- **WORK REQUIRED**:
Your response should be the complete data, transcribed exactly.

□ □ □

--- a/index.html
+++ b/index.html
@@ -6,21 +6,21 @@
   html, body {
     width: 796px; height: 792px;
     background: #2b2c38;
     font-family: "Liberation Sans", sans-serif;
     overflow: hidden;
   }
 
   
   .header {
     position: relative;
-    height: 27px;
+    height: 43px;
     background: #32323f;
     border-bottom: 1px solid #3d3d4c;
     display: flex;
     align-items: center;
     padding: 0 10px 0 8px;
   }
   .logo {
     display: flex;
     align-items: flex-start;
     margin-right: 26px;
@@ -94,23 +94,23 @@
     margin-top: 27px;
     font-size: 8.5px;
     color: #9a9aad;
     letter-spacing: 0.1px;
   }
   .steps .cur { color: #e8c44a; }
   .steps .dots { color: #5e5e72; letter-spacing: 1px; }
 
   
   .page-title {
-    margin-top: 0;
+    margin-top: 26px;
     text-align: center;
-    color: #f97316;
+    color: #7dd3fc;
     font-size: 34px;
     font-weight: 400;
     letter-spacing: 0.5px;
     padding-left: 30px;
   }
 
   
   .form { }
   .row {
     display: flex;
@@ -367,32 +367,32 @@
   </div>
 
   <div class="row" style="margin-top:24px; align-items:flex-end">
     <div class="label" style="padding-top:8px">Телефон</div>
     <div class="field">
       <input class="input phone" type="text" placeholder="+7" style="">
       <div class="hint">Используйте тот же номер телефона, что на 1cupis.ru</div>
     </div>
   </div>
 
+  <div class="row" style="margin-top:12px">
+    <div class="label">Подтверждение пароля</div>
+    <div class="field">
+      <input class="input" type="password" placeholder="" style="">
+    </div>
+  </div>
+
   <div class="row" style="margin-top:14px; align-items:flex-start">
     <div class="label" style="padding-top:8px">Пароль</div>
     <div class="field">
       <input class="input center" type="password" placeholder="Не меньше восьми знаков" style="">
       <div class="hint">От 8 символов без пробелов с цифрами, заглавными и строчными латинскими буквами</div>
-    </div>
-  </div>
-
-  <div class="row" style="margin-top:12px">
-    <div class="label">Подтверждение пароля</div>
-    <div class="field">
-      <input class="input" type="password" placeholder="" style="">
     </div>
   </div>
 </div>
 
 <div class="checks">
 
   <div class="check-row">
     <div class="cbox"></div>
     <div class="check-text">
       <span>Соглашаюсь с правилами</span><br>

□ □ □

- **SOLUTION TO THIS EXERCISE**:
--- a/index.html
+++ b/index.html
@@ -6,21 +6,21 @@
   html, body {
     width: 796px; height: 792px;
     background: #2b2c38;
     font-family: "Liberation Sans", sans-serif;
     overflow: hidden;
   }
 
   
   .header {
     position: relative;
-    height: 27px;
+    height: 43px;
     background: #32323f;
     border-bottom: 1px solid #3d3d4c;
     display: flex;
     align-items: center;
     padding: 0 10px 0 8px;
   }
   .logo {
     display: flex;
     align-items: flex-start;
     margin-right: 26px;
@@ -94,23 +94,23 @@
     margin-top: 27px;
     font-size: 8.5px;
     color: #9a9aad;
     letter-spacing: 0.1px;
   }
   .steps .cur { color: #e8c44a; }
   .steps .dots { color: #5e5e72; letter-spacing: 1px; }
 
   
   .page-title {
-    margin-top: 0;
+    margin-top: 26px;
     text-align: center;
-    color: #f97316;
+    color: #7dd3fc;
     font-size: 34px;
     font-weight: 400;
     letter-spacing: 0.5px;
     padding-left: 30px;
   }
 
   
   .form { }
   .row {
     display: flex;
@@ -367,32 +367,32 @@
   </div>
 
   <div class="row" style="margin-top:24px; align-items:flex-end">
     <div class="label" style="padding-top:8px">Телефон</div>
     <div class="field">
       <input class="input phone" type="text" placeholder="+7" style="">
       <div class="hint">Используйте тот же номер телефона, что на 1cupis.ru</div>
     </div>
   </div>
 
+  <div class="row" style="margin-top:12px">
+    <div class="label">Подтверждение пароля</div>
+    <div class="field">
+      <input class="input" type="password" placeholder="" style="">
+    </div>
+  </div>
+
   <div class="row" style="margin-top:14px; align-items:flex-start">
     <div class="label" style="padding-top:8px">Пароль</div>
     <div class="field">
       <input class="input center" type="password" placeholder="Не меньше восьми знаков" style="">
       <div class="hint">От 8 символов без пробелов с цифрами, заглавными и строчными латинскими буквами</div>
-    </div>
-  </div>
-
-  <div class="row" style="margin-top:12px">
-    <div class="label">Подтверждение пароля</div>
-    <div class="field">
-      <input class="input" type="password" placeholder="" style="">
     </div>
   </div>
 </div>
 
 <div class="checks">
 
   <div class="check-row">
     <div class="cbox"></div>
     <div class="check-text">
       <span>Соглашаюсь с правилами</span><br>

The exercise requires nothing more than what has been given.